The problem: Look through the data that follows and copy each line with the string "normal".

─── Dataset records

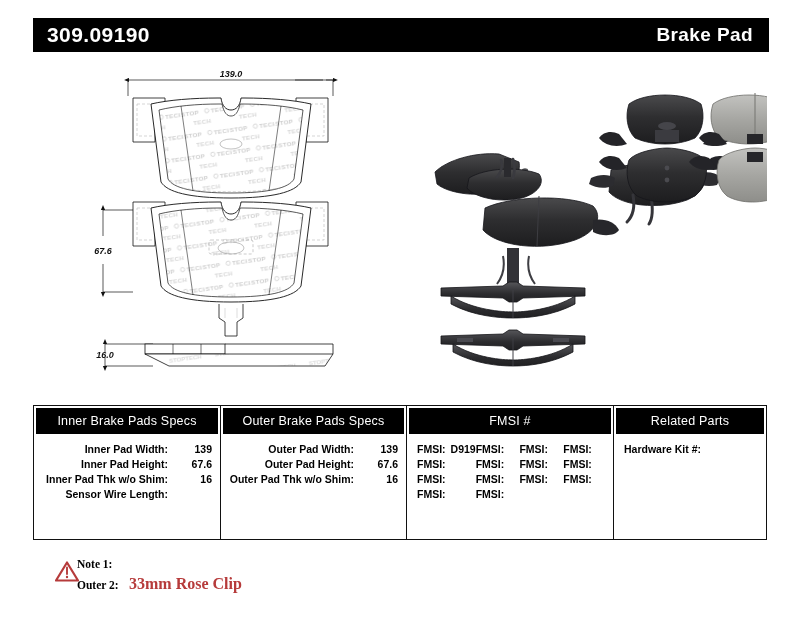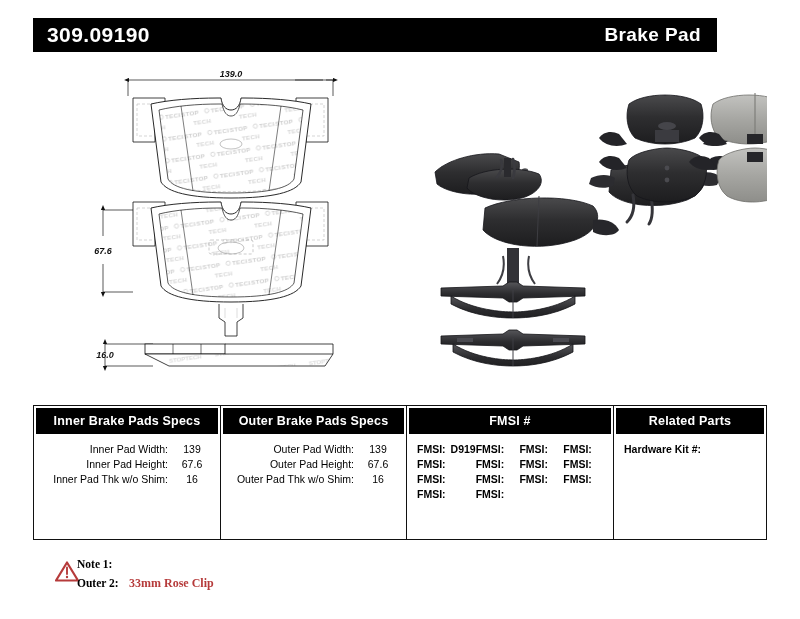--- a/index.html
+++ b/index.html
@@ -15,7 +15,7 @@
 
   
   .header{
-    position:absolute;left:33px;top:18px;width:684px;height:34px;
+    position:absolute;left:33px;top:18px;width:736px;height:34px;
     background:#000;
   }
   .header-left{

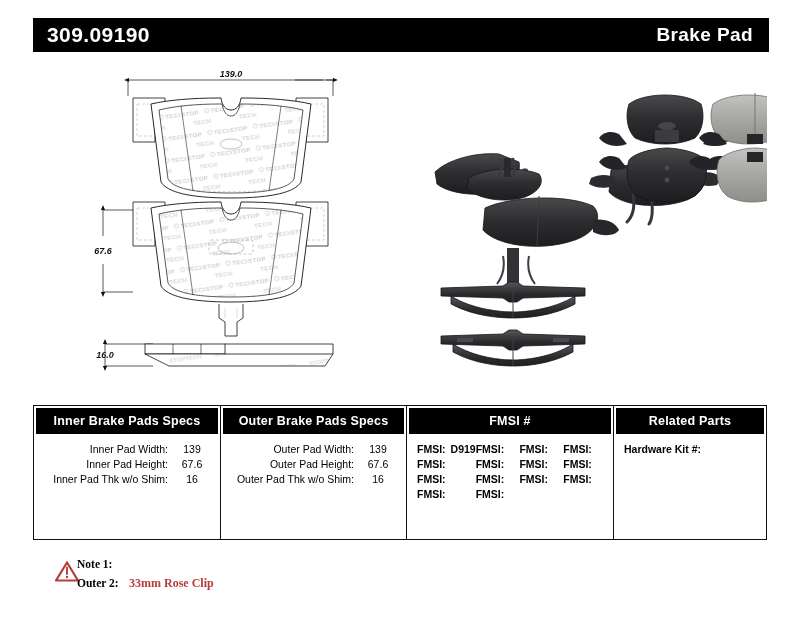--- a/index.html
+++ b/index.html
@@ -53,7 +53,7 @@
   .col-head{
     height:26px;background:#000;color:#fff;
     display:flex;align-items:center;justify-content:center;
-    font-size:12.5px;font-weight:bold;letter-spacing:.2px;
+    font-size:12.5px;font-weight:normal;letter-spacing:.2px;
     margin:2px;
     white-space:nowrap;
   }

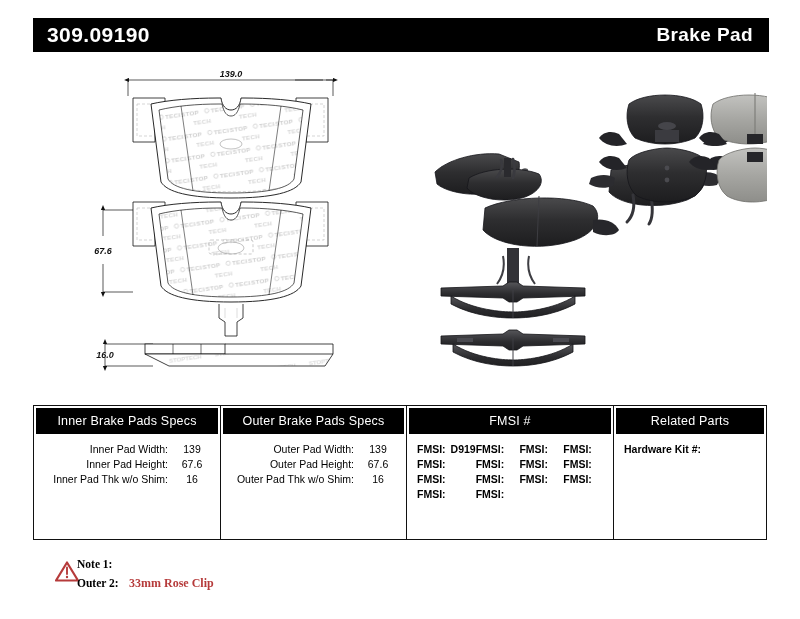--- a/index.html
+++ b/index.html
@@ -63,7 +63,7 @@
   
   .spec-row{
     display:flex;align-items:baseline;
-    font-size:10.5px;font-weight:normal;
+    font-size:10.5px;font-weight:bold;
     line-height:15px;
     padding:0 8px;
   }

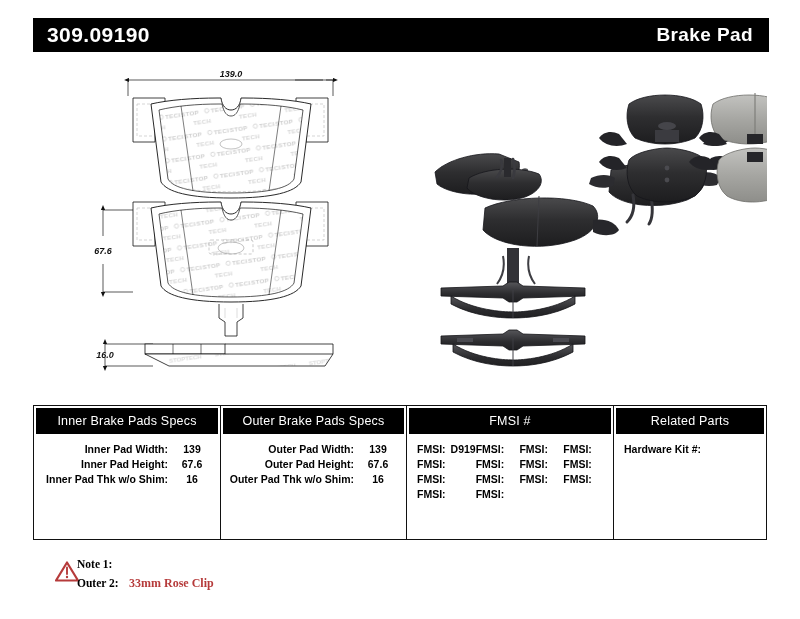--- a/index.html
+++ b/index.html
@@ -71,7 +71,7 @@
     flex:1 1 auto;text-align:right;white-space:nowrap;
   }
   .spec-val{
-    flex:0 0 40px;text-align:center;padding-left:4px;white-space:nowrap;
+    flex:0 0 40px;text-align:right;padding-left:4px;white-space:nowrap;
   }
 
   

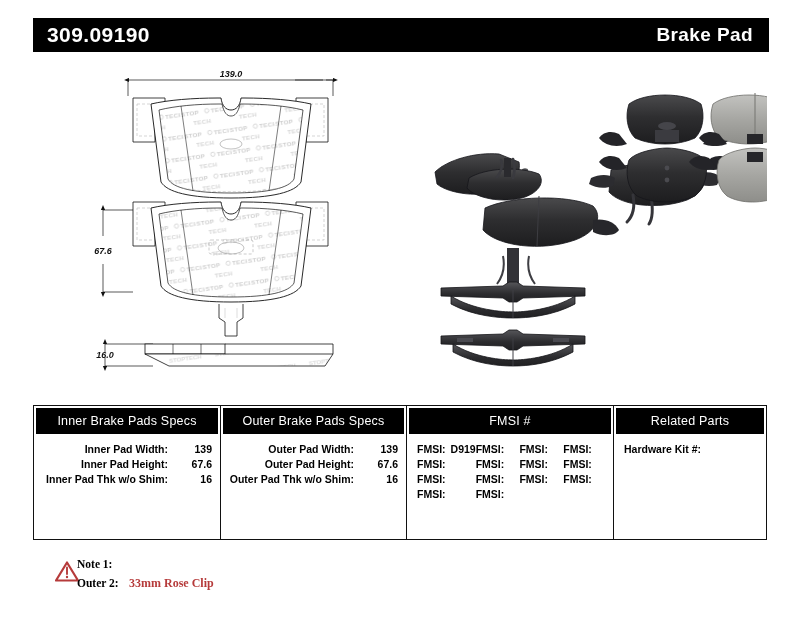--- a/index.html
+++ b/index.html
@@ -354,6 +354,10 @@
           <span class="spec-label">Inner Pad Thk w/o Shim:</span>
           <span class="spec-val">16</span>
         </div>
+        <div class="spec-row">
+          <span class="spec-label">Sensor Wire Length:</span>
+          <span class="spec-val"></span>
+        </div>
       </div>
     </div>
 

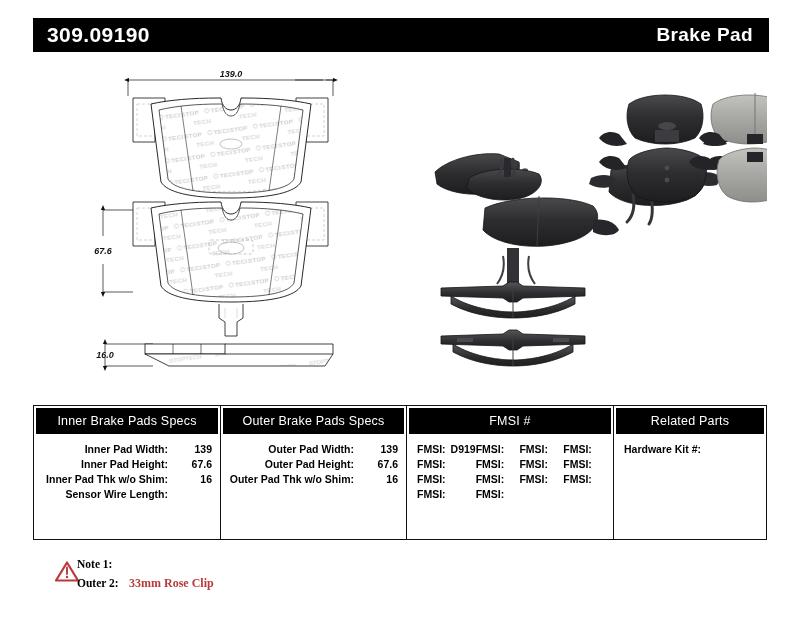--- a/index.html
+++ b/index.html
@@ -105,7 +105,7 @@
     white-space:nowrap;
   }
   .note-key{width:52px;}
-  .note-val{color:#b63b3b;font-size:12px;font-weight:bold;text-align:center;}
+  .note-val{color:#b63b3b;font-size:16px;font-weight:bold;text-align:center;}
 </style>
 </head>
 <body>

──────
─── Dataset records

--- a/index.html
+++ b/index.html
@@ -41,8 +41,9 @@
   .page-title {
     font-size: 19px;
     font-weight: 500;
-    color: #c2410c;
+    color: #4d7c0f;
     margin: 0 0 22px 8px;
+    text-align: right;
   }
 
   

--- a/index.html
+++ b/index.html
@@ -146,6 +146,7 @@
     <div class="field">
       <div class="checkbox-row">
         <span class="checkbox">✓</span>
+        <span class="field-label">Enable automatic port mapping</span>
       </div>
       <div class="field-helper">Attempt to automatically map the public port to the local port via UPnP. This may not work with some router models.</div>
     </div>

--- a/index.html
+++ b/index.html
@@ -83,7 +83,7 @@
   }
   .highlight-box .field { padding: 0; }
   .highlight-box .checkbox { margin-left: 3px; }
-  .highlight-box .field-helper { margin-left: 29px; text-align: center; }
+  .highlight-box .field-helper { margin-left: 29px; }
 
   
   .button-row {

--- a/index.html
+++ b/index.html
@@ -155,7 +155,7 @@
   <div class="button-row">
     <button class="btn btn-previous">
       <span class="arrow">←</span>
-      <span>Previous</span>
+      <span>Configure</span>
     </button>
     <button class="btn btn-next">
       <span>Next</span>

──────
─── Dataset records

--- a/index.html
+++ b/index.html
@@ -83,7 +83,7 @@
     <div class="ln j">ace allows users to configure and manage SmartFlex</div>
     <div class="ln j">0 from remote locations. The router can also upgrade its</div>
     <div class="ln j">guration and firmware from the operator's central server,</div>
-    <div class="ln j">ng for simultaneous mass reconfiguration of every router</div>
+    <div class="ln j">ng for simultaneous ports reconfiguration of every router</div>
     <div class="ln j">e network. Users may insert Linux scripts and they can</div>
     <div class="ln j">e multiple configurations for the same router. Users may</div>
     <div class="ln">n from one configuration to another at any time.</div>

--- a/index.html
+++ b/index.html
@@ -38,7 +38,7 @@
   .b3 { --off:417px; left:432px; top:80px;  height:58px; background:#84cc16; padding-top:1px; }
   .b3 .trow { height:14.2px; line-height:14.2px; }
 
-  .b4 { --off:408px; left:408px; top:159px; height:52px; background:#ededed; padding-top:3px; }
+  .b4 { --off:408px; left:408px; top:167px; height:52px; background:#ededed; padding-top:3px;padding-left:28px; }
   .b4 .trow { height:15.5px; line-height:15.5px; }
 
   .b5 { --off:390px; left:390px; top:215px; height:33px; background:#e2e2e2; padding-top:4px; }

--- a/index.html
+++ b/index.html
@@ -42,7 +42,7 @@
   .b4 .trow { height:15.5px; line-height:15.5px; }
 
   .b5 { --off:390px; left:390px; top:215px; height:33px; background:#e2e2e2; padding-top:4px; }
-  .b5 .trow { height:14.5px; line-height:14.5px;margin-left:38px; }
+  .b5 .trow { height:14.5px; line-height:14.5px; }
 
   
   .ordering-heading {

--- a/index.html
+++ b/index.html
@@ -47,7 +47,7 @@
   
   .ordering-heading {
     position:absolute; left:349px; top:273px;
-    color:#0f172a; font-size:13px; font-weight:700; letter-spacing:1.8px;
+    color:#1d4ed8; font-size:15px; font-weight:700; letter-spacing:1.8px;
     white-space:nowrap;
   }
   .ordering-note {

──────

The answer:
+    font-size:12.5px;font-weight:normal;letter-spacing:.2px;
-    font-size:10.5px;font-weight:normal;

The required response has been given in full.